> [Task brief] The response should contain only those lines of the entries below that include the string "will".

> [Supplied information]
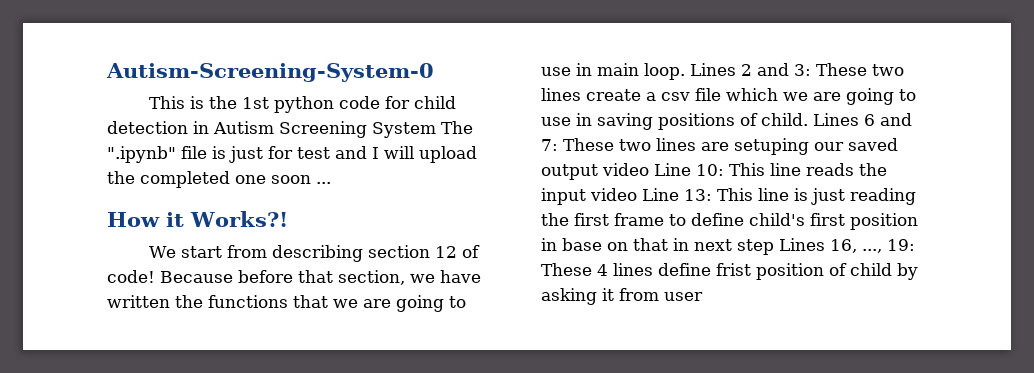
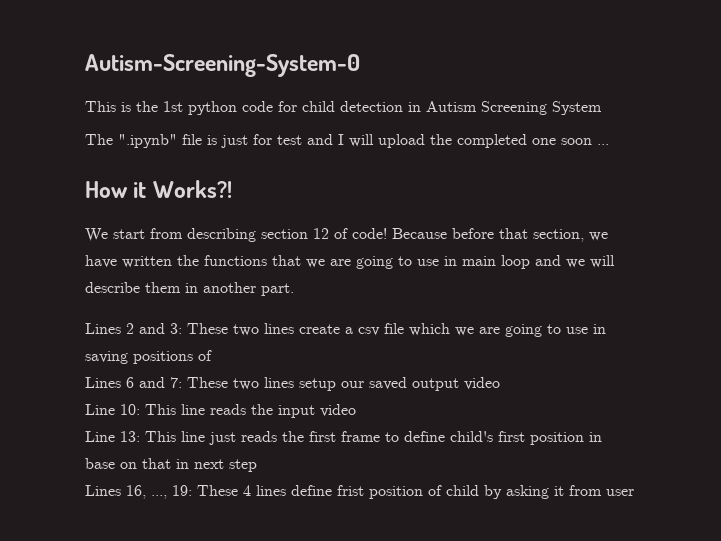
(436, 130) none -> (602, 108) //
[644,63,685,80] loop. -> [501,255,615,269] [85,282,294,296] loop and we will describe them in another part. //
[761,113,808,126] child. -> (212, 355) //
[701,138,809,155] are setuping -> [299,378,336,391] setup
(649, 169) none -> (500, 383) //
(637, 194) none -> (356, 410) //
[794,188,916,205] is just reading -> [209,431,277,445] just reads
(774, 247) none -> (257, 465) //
* * *
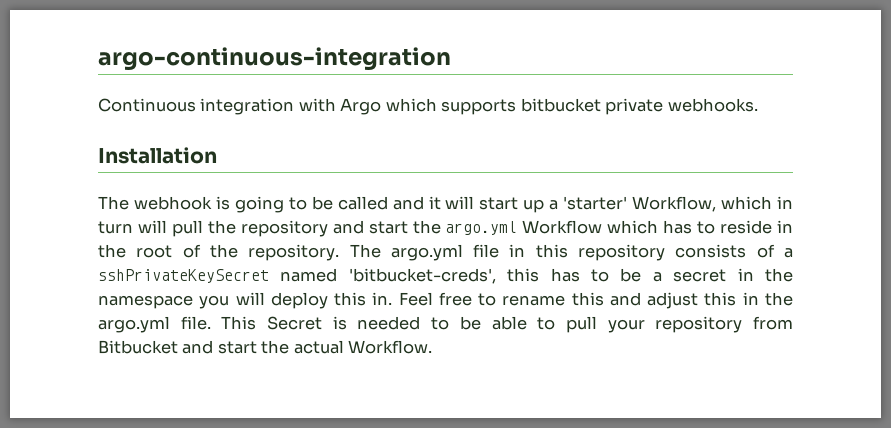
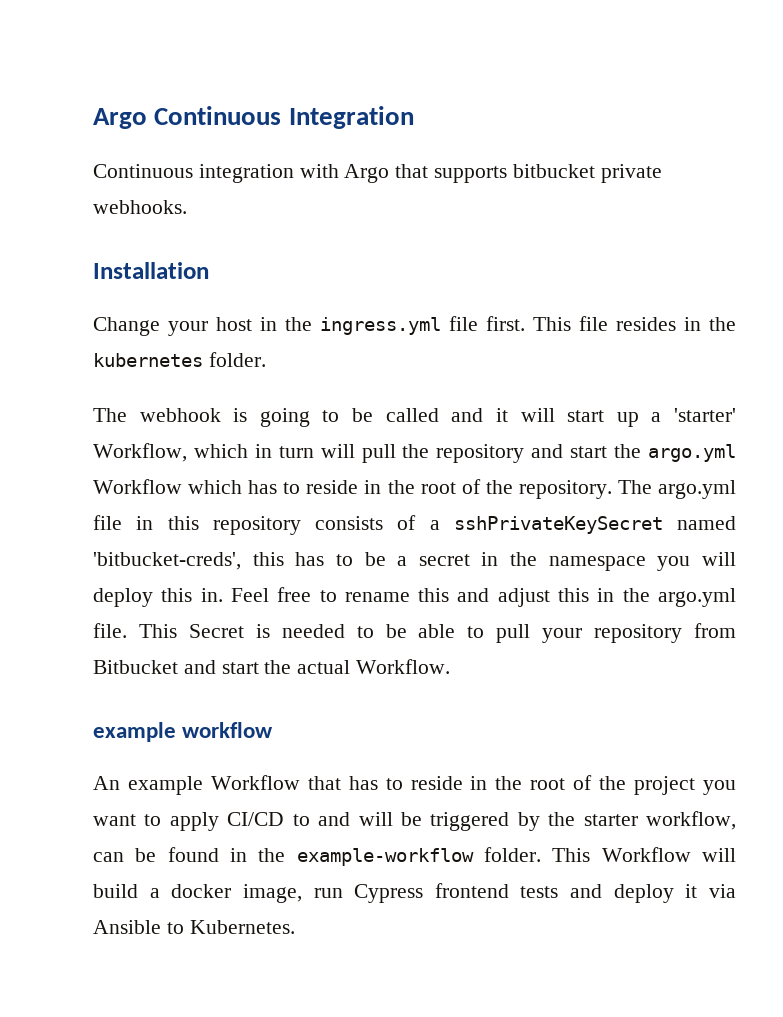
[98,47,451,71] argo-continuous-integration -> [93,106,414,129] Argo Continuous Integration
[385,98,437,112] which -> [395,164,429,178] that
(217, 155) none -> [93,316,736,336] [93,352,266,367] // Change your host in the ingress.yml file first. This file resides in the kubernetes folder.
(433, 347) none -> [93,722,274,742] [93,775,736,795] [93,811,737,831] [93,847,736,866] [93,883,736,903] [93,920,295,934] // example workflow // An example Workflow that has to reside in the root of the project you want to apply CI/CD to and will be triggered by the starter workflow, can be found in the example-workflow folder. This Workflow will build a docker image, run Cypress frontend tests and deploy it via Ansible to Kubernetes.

> [Exercise answer]
[644,63,685,80] loop. -> [501,255,615,269] [85,282,294,296] loop and we will describe them in another part. //
(433, 347) none -> [93,722,274,742] [93,775,736,795] [93,811,737,831] [93,847,736,866] [93,883,736,903] [93,920,295,934] // example workflow // An example Workflow that has to reside in the root of the project you want to apply CI/CD to and will be triggered by the starter workflow, can be found in the example-workflow folder. This Workflow will build a docker image, run Cypress frontend tests and deploy it via Ansible to Kubernetes.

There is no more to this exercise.